38Die Vorgaben der MessEV hinsichtlich der anzubringenden Aufschriften dienen der Umsetzung der Vorgaben der europäischen Waagen-RL.
39Vgl. BR-Drucks. 493/14, S. 146.
40Eine Auslegung der Waagen-RL hinsichtlich Wortlaut und Systematik bestätigt die Auslegung des nationalen Eichrechts.
41Gemäß Artikel 6 Abs. 5 UAbs. 2 Waagen-RL bringen die Hersteller die in Ziffer 1 Anhang III Waagen-RL vorgeschriebenen Aufschriften an. Nach Ziffer 1.1 Anhang III der Waagen-RL tragen Geräte gut sichtbar, leserlich und dauerhaft unter anderem die Aufschriften zur Höchstlast, Mindestlast und den Eichwert. Ziffer 1.2 S. 1 Anhang III Waagen-RL verpflichtet, an den Geräten geeignete Einrichtungen zum Anbringen der Aufschriften vorzusehen. Ziffer 1.2 S. 2 Anhang III Waagen-RL verlangt, dass diese Einrichtungen so beschaffen sind, dass sich die Aufschriften nicht entfernen lassen, ohne beschädigt zu werden, und dass die Aufschriften bei normaler Gebrauchslage sichtbar sind.
42Auch die Waagen-RL verwendet in ihrer deutschen Fassung insofern den Begriff der „Aufschrift“. Für das Verständnis einer Aufschrift im Sinne einer physisch analogen Aufschrift spricht auch die Verwendung des Verbs tragen. „Eine Aufschrift zu tragen“ impliziert einen physischen Aufdruck, eine Gravur oder die Anbringung eines Kennzeichnungsschilds, dem Wortlaut nach nicht aber die Wiedergabe der vorgeschriebenen Angaben in einer digitalen Anzeige. Zieht man andere Sprachfassungen der Waagen-RL heran,
43vgl. zum Gebot, eine europäische Norm im Lichte der Fassung aller amtlichen Sprachen auszulegen, EuGH, Urteil vom 3. April 2014 – C-515/12 –, juris Rn. 19 m.w.N.,
44so spricht die englische Fassung von „bear“, die französische Fassung von „porter“ oder die spanische Fassung von „llevarán“, also Begriffen, die sich ebenfalls mit „tragen“ übersetzen lassen.
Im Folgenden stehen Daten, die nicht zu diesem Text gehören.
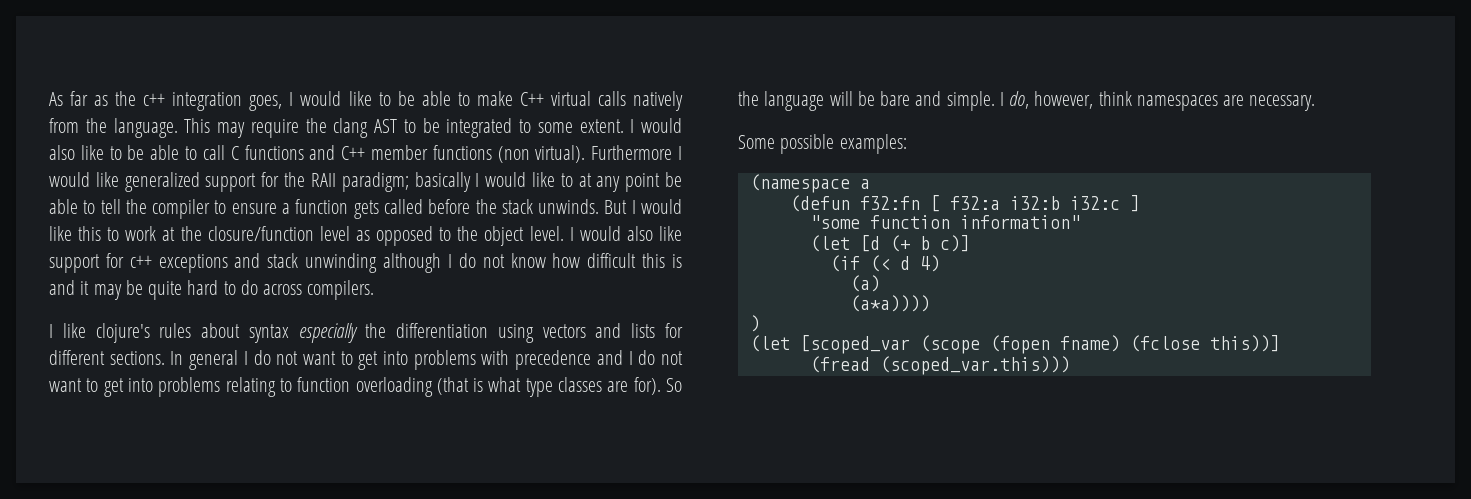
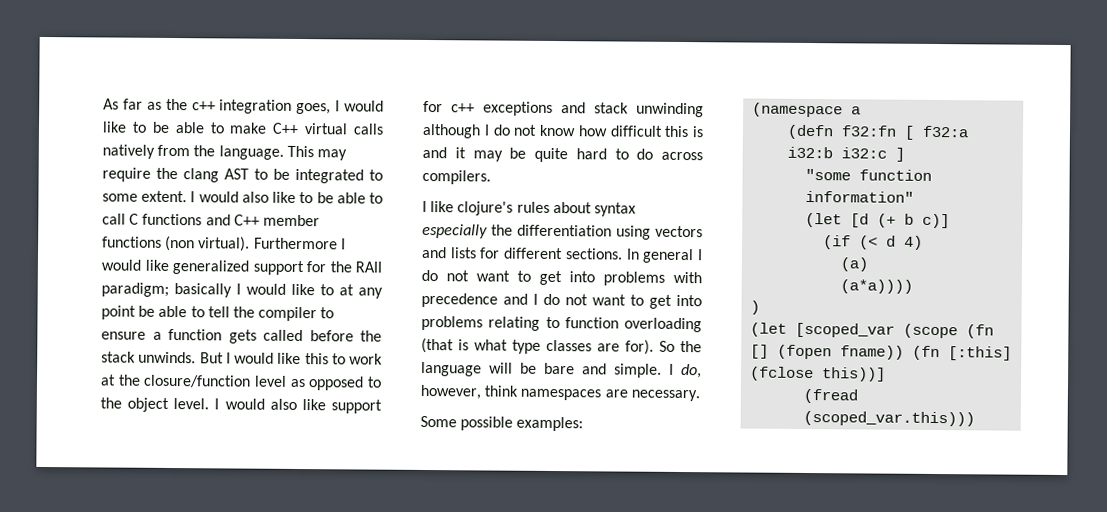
[789,195,850,212] (defun -> [787,124,835,140] (defn
[989,335,1120,354] (fopen fname) -> [966,324,995,339] [750,344,1013,361] (fn [] (fopen fname)) (fn [:this]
45Für diese Auslegung spricht auch auf der Ebene des europäischen Rechts die Anforderung, dass diese Aufschriften „dauerhaft“ getragen werden müssen. Soweit die Waagen-RL in anderen Sprachen teilweise andere Begriffe verwendet – z. B. im Englischen den Begriff „indelibly“ und im Französischen den Begriff „indélébile“, die sich beide mit „unauslöschlich“ übersetzen lassen –, so entsprechen diese der zusätzlichen Vorgabe des § 13 Abs. 1 S. 1 2. Hs MessEV, nach der ebenfalls Aufschriften unauslöschlich sein müssen. Aus den dargelegten Gründen ist nicht davon auszugehen, dass eine von der Stromversorgung abhängige Wiedergabe der notwendigen Angaben als unauslöschlich im Sinne dieser Vorschrift anzusehen ist.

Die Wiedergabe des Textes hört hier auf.